Il problema più grandeè il contratto di lavoro contestato da tempo dalle associazioni per i diritti umani e oggi al centro delle polemiche per i casi sempre più frequenti di giocatori arrivati per cercare e fortuna e poi accantonati. Gli ultimi due sono il franco-algerino Zahir Belounis e il marocchino Abdeslam Ouaddou. Origini diverse e storie simili. Belounis aveva firmato per il club Al-Jaish, la squadra dell’esercito, e si è ritrovato degradato in un club satellite con lo stipendio decurtato e poi sparito nonostante lui avesse firmato fino al 2015: «21 mesi senza essere pagato sono tanti, la società dice che se firmo certe carte con cui rinuncio a ogni richiesta mi ridanno i documenti. Ho rifiutato, ora il dossier è in mano all’ambasciata francese». In Qatar c’è il sistema «Kafala», ottieni un permesso di lavoro e consegni i documenti. Alla prima discussione ti dicono che se rivuoi il passaporto devi abbandonare ogni pretesa. Belounis per ora regge, reclama i soldi e annuncia uno sciopero della fame. La lega calcio del Qatar invece studia un’azione legale e considera le accuse «diffamazione». A caso aperto arriva la testimonianza di Ouaddou, addirittura capitano della squadra dello stesso principe che possiede il Psg o meglio ex capitano. Depennato anche lui, «usano metodi barbari, ci trattano come schiavi». E stiamo parlando di calciatori, ai normali lavoratori di solito va peggio. Davanti alle incomprensioni, vere o presunte, c’è la prigione.

Dorje Gurung è stato rilasciato da pochi giorni. È un insegnante nepalese incarcerato con l’accusa di «insulto alla legge islamica». A denunciarlo sono stati tre ragazzi di 12 anni, erano abituati a sfottere il maestro per le sue origini e lui, esasperato, ha risposto: «Come la prendereste se vi bollassero con lo stereotipo terroristi?». Era una domanda piuttosto educativa in effetti ma non è stata gradita. Gurung ha passato un mese rinchiuso, ora è tornato in Nepal e il suo racconto è l’ennesimo scandalo uscito fuori dai confini.
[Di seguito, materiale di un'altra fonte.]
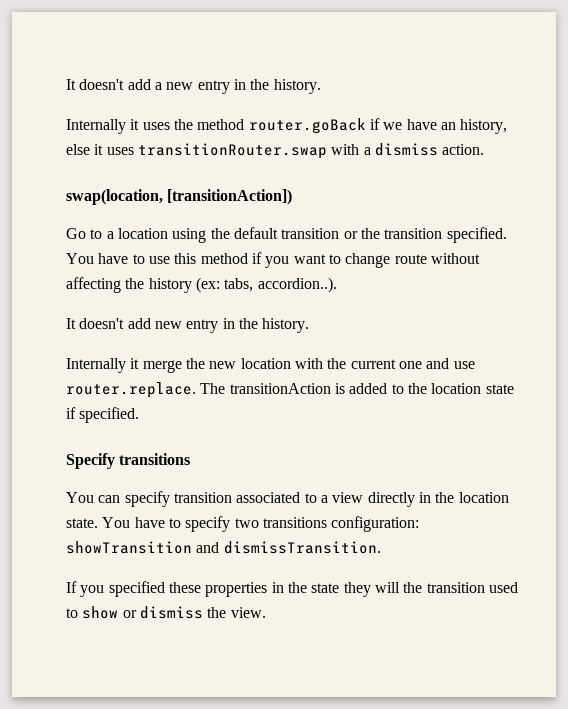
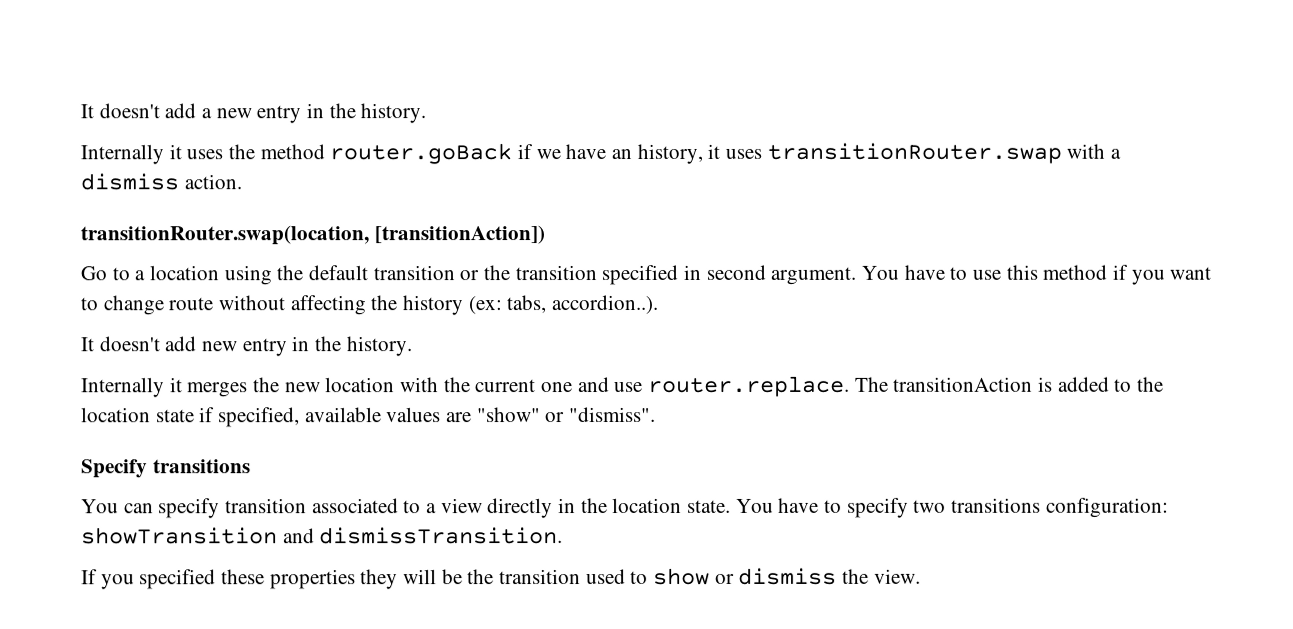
[66,144,90,155] else -> (703, 154) none
[66,189,163,205] swap(location, -> [80,225,369,246] transitionRouter.swap(location,
[446,227,507,243] specified. -> [601,264,857,286] specified in second argument.
[142,360,182,373] merge -> [187,382,249,398] merges
[79,407,140,423] specified. -> [218,406,657,428] specified, available values are "show" or "dismiss".
[271,582,340,593] in the state -> (356, 579) none
(400, 587) none -> [441,569,463,585] be

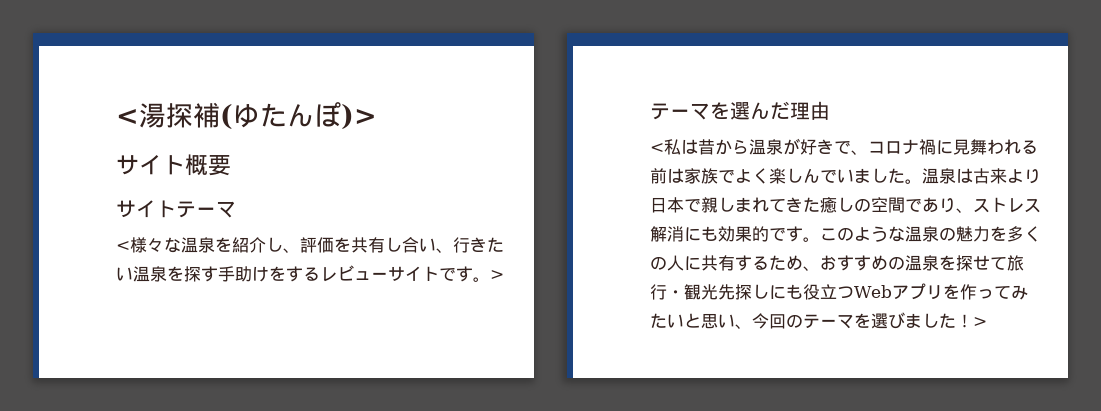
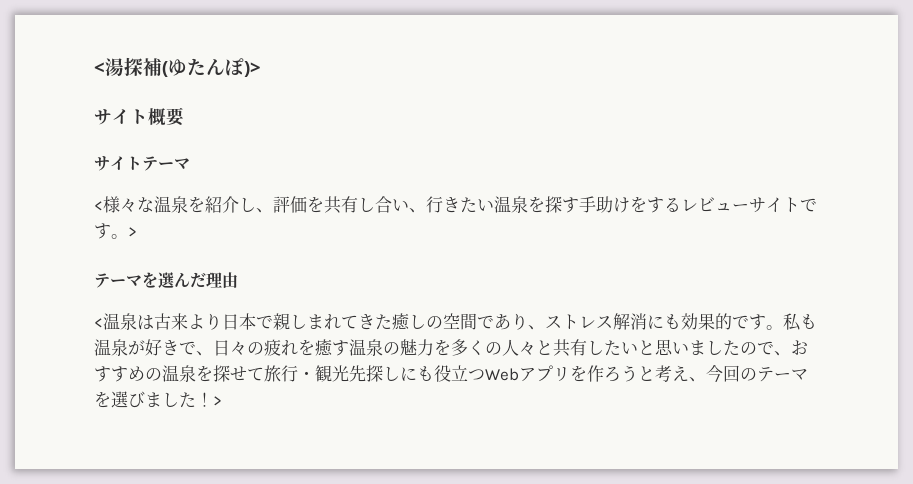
[664,138,1038,155] [650,168,922,184] 私は昔から温泉が好きで、コロナ禍に見舞われる前は家族でよく楽しんでいました。 -> (103, 323) none
[820,226,905,242] このような -> [783,313,817,331] [94,339,349,356] 私も温泉が好きで、日々の疲れを癒す
[684,255,803,271] に共有するため -> [519,339,774,357] 々と共有したいと思いましたので
[976,285,1028,300] [650,313,735,329] ってみたいと思い -> [604,365,689,382] ろうと考え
C’è chi prova a dare effettivi segni di cambiamento, il nuovo Museo Olimpico esalta anche le donne atlete e mette le foto delle prime che hanno rappresentato il Qatar ai Giochi di Londra.Ma la prova più grande è il 30 giugno, in quella data si saprà se do po 41anni il Qatar avrà delle elezioni parlamentari. La legge è stata continuamente rivista dal 1972 a oggi per evitare il voto, stavolta si dice che l’emirato sia pronto per la svolta. Dare un segnale concreto per avere l’approvazione del mondo. Con l’aria condizionata non funziona, per quanto la alzino i riflettori non si spengono.